SUPPLIED ENTRIES Start Marker

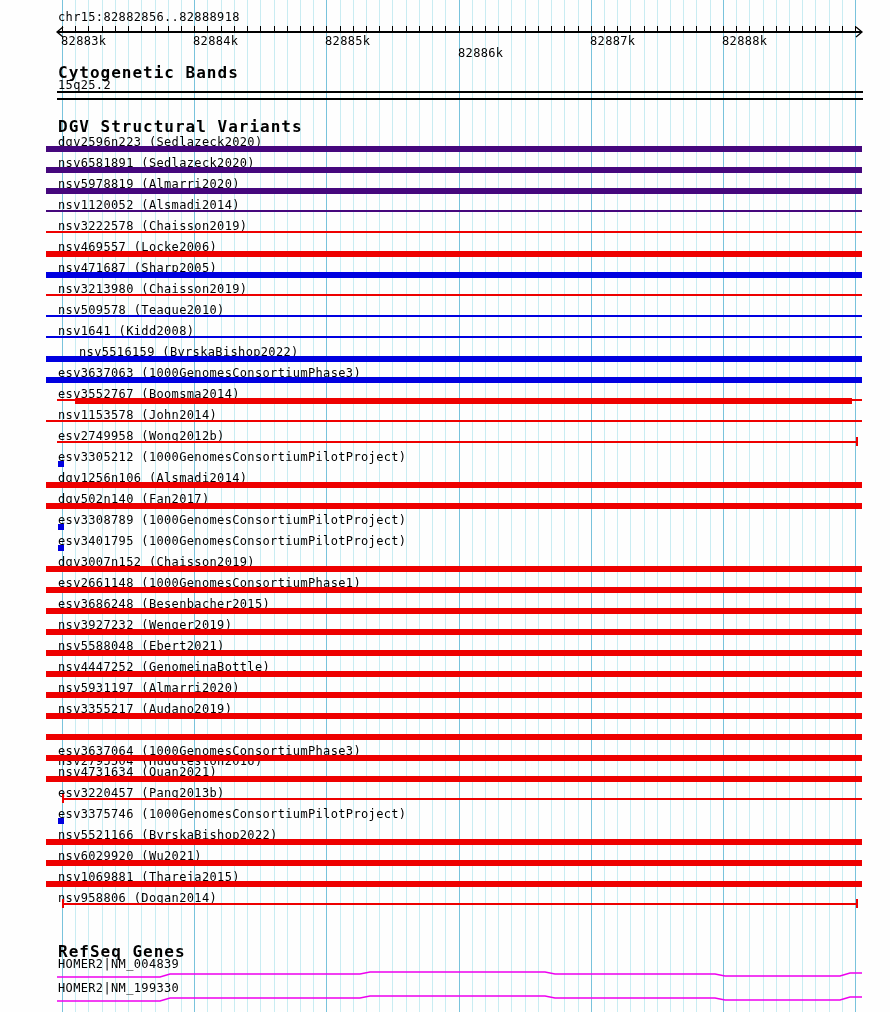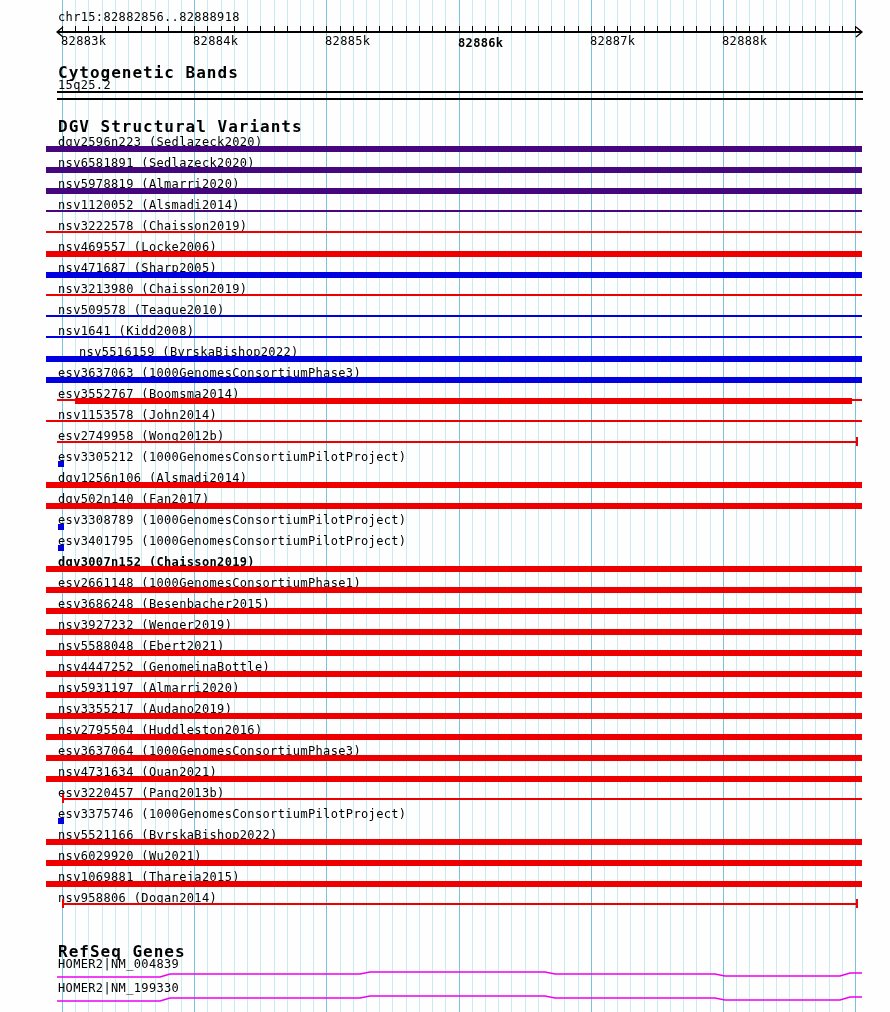--- a/index.html
+++ b/index.html
@@ -153,7 +153,7 @@
       <div class="lbl" style="left: 61px; top: 35px;">82883k</div>
       <div class="lbl" style="left: 193px; top: 35px;">82884k</div>
       <div class="lbl" style="left: 325px; top: 35px;">82885k</div>
-      <div class="lbl" style="left: 458px; top: 37px; font-weight: bold;">82886k</div>
+      <div class="lbl" style="left: 458px; top: 47px;">82886k</div>
       <div class="lbl" style="left: 590px; top: 35px;">82887k</div>
       <div class="lbl" style="left: 722px; top: 35px;">82888k</div>
     </div>

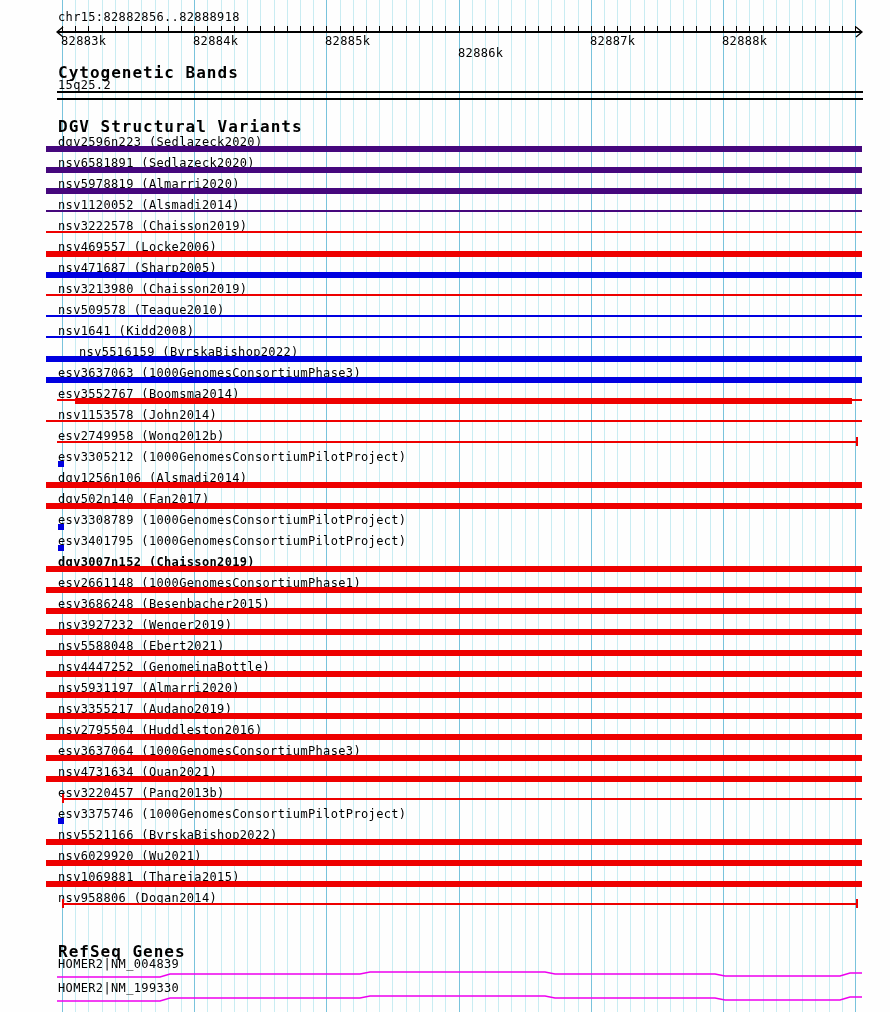--- a/index.html
+++ b/index.html
@@ -209,7 +209,7 @@
       <div class="bar" style="left: 58px; top: 524px; width: 6px; height: 6px; background: rgb(0, 0, 224);"></div>
       <div class="lbl" style="left: 58px; top: 535px;">esv3401795 (1000GenomesConsortiumPilotProject)</div>
       <div class="bar" style="left: 58px; top: 545px; width: 6px; height: 6px; background: rgb(0, 0, 224);"></div>
-      <div class="lbl" style="left: 58px; top: 556px; font-weight: bold;">dgv3007n152 (Chaisson2019)</div>
+      <div class="lbl" style="left: 58px; top: 556px;">dgv3007n152 (Chaisson2019)</div>
       <div class="bar" style="left: 46px; top: 566px; width: 816px; height: 6px; background: rgb(238, 0, 0);"></div>
       <div class="lbl" style="left: 58px; top: 577px;">esv2661148 (1000GenomesConsortiumPhase1)</div>
       <div class="bar" style="left: 46px; top: 587px; width: 816px; height: 6px; background: rgb(238, 0, 0);"></div>

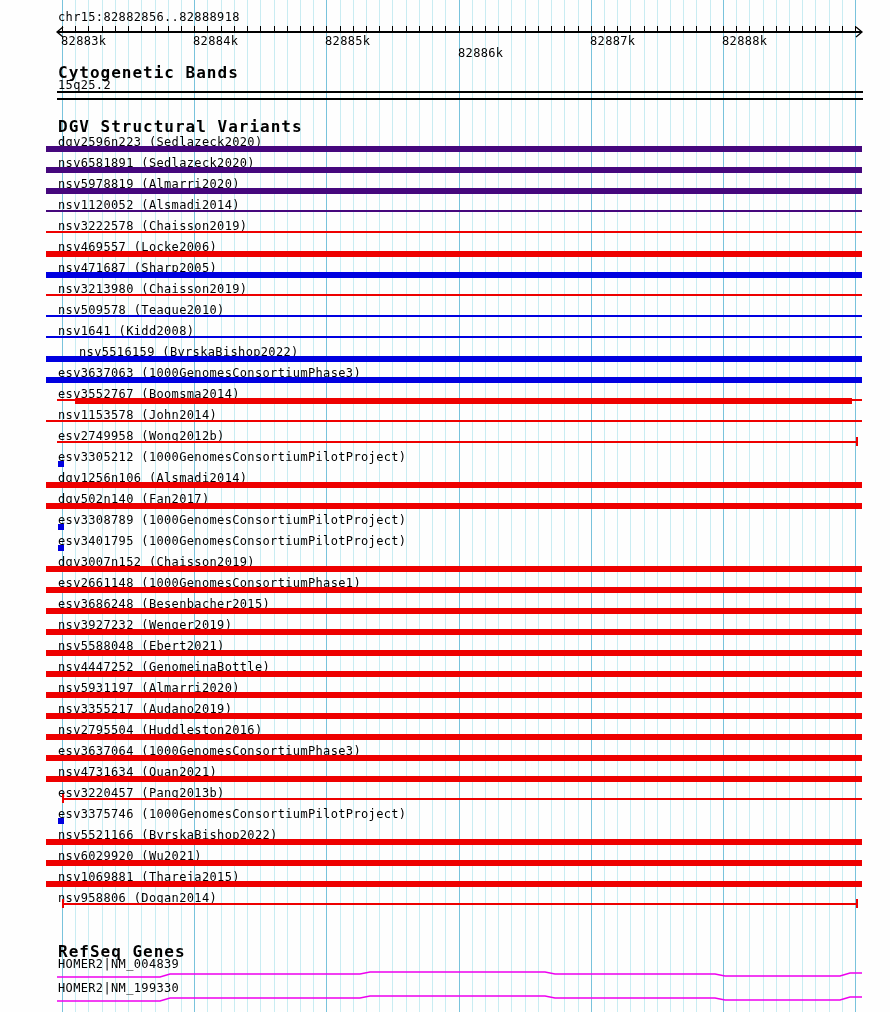--- a/index.html
+++ b/index.html
@@ -225,7 +225,7 @@
       <div class="bar" style="left: 46px; top: 692px; width: 816px; height: 6px; background: rgb(238, 0, 0);"></div>
       <div class="lbl" style="left: 58px; top: 703px;">nsv3355217 (Audano2019)</div>
       <div class="bar" style="left: 46px; top: 713px; width: 816px; height: 6px; background: rgb(238, 0, 0);"></div>
-      <div class="lbl" style="left: 58px; top: 724px;">nsv2795504 (Huddleston2016)</div>
+      <div class="lbl" style="left: 58px; top: 755px;">nsv2795504 (Huddleston2016)</div>
       <div class="bar" style="left: 46px; top: 734px; width: 816px; height: 6px; background: rgb(238, 0, 0);"></div>
       <div class="lbl" style="left: 58px; top: 745px;">esv3637064 (1000GenomesConsortiumPhase3)</div>
       <div class="bar" style="left: 46px; top: 755px; width: 816px; height: 6px; background: rgb(238, 0, 0);"></div>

SUPPLIED ENTRIES End Marker

EXERCISE OBJECTIVE — Each line in the records above should be reproduced exactly; images are not copied.

SOLUTION TO THE PROBLEM —
--- a/index.html
+++ b/index.html
@@ -153,7 +153,7 @@
       <div class="lbl" style="left: 61px; top: 35px;">82883k</div>
       <div class="lbl" style="left: 193px; top: 35px;">82884k</div>
       <div class="lbl" style="left: 325px; top: 35px;">82885k</div>
-      <div class="lbl" style="left: 458px; top: 37px; font-weight: bold;">82886k</div>
+      <div class="lbl" style="left: 458px; top: 47px;">82886k</div>
       <div class="lbl" style="left: 590px; top: 35px;">82887k</div>
       <div class="lbl" style="left: 722px; top: 35px;">82888k</div>
     </div>

--- a/index.html
+++ b/index.html
@@ -209,7 +209,7 @@
       <div class="bar" style="left: 58px; top: 524px; width: 6px; height: 6px; background: rgb(0, 0, 224);"></div>
       <div class="lbl" style="left: 58px; top: 535px;">esv3401795 (1000GenomesConsortiumPilotProject)</div>
       <div class="bar" style="left: 58px; top: 545px; width: 6px; height: 6px; background: rgb(0, 0, 224);"></div>
-      <div class="lbl" style="left: 58px; top: 556px; font-weight: bold;">dgv3007n152 (Chaisson2019)</div>
+      <div class="lbl" style="left: 58px; top: 556px;">dgv3007n152 (Chaisson2019)</div>
       <div class="bar" style="left: 46px; top: 566px; width: 816px; height: 6px; background: rgb(238, 0, 0);"></div>
       <div class="lbl" style="left: 58px; top: 577px;">esv2661148 (1000GenomesConsortiumPhase1)</div>
       <div class="bar" style="left: 46px; top: 587px; width: 816px; height: 6px; background: rgb(238, 0, 0);"></div>

--- a/index.html
+++ b/index.html
@@ -225,7 +225,7 @@
       <div class="bar" style="left: 46px; top: 692px; width: 816px; height: 6px; background: rgb(238, 0, 0);"></div>
       <div class="lbl" style="left: 58px; top: 703px;">nsv3355217 (Audano2019)</div>
       <div class="bar" style="left: 46px; top: 713px; width: 816px; height: 6px; background: rgb(238, 0, 0);"></div>
-      <div class="lbl" style="left: 58px; top: 724px;">nsv2795504 (Huddleston2016)</div>
+      <div class="lbl" style="left: 58px; top: 755px;">nsv2795504 (Huddleston2016)</div>
       <div class="bar" style="left: 46px; top: 734px; width: 816px; height: 6px; background: rgb(238, 0, 0);"></div>
       <div class="lbl" style="left: 58px; top: 745px;">esv3637064 (1000GenomesConsortiumPhase3)</div>
       <div class="bar" style="left: 46px; top: 755px; width: 816px; height: 6px; background: rgb(238, 0, 0);"></div>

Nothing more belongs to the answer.